** What the task requires **
Look below for the line that contains "Decorative figurine light", then copy it and each following line exactly, through and including the line that contains "shipping: none -> 72.90".

(Stored entries)
BEGIN

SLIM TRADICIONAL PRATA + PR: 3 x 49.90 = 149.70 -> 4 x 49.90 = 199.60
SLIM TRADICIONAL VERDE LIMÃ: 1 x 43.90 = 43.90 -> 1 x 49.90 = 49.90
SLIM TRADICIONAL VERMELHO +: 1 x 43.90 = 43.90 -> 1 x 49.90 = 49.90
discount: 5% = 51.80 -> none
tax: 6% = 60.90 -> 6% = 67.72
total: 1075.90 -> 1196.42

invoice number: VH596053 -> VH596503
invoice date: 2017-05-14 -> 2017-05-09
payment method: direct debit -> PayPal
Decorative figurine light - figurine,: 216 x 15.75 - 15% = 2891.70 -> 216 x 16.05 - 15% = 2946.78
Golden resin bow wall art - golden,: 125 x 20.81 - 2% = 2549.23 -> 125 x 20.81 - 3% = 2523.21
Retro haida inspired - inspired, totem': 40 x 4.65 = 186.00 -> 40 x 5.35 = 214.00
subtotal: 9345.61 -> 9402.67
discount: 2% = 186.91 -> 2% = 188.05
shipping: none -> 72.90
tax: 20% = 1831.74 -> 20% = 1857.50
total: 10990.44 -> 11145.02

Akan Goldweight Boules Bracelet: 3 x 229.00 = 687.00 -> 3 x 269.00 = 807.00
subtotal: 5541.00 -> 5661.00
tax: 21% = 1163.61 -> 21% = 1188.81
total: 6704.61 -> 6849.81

END

** The answer **
Decorative figurine light - figurine,: 216 x 15.75 - 15% = 2891.70 -> 216 x 16.05 - 15% = 2946.78
Golden resin bow wall art - golden,: 125 x 20.81 - 2% = 2549.23 -> 125 x 20.81 - 3% = 2523.21
Retro haida inspired - inspired, totem': 40 x 4.65 = 186.00 -> 40 x 5.35 = 214.00
subtotal: 9345.61 -> 9402.67
discount: 2% = 186.91 -> 2% = 188.05
shipping: none -> 72.90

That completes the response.